↓↓↓

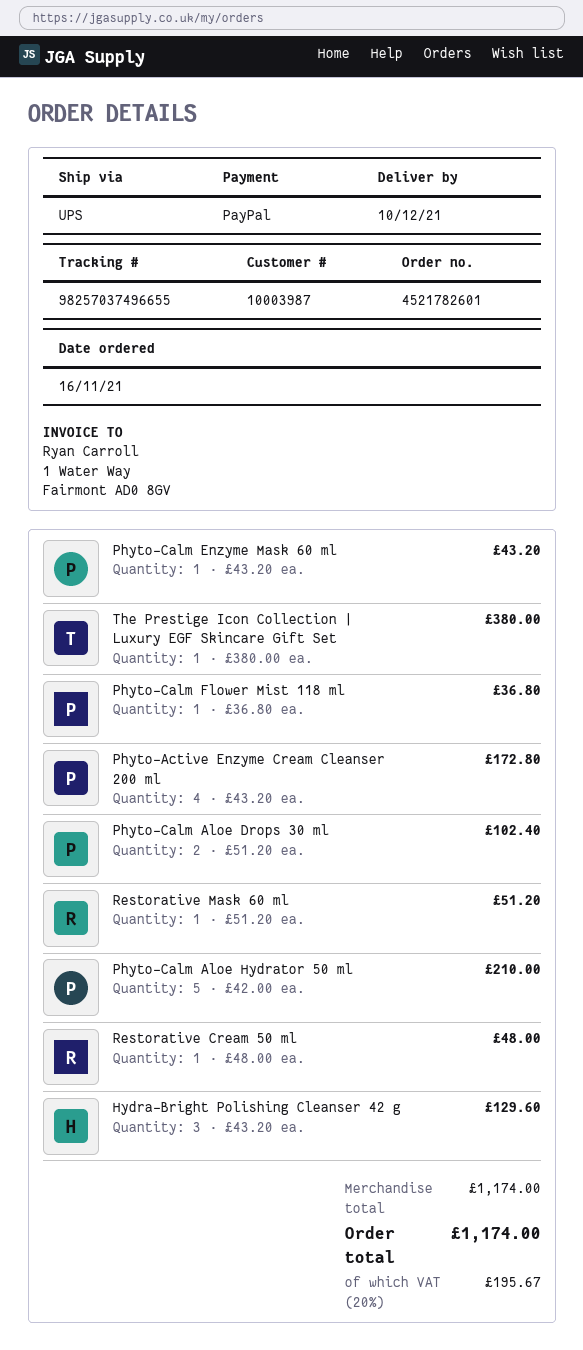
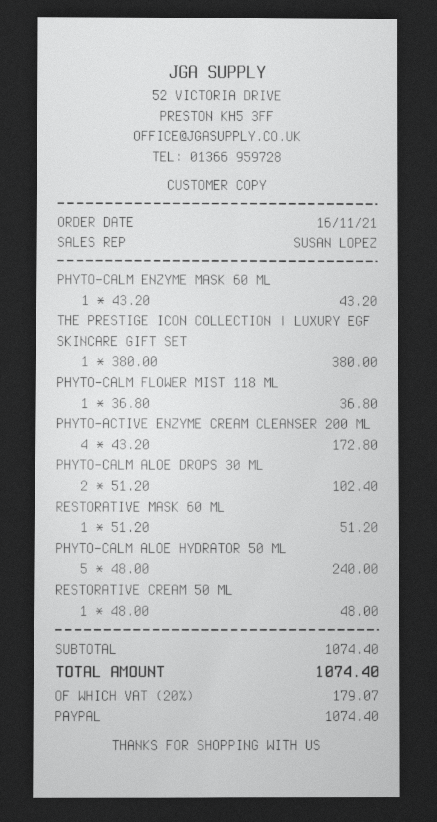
Phyto-Calm Aloe Hydrator 50 ml: 5 x 42.00 = 210.00 -> 5 x 48.00 = 240.00
Hydra-Bright Polishing Cleanser 42 g: 3 x 43.20 = 129.60 -> none
subtotal: 1174.00 -> 1074.40
tax: 20% = 195.67 -> 20% = 179.07
total: 1174.00 -> 1074.40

↑↑↑

[WHAT NEEDS TO BE DONE] Reproduce the data exactly, please, and omit its pictures.

[EXERCISE RESPONSE]
Phyto-Calm Aloe Hydrator 50 ml: 5 x 42.00 = 210.00 -> 5 x 48.00 = 240.00
Hydra-Bright Polishing Cleanser 42 g: 3 x 43.20 = 129.60 -> none
subtotal: 1174.00 -> 1074.40
tax: 20% = 195.67 -> 20% = 179.07
total: 1174.00 -> 1074.40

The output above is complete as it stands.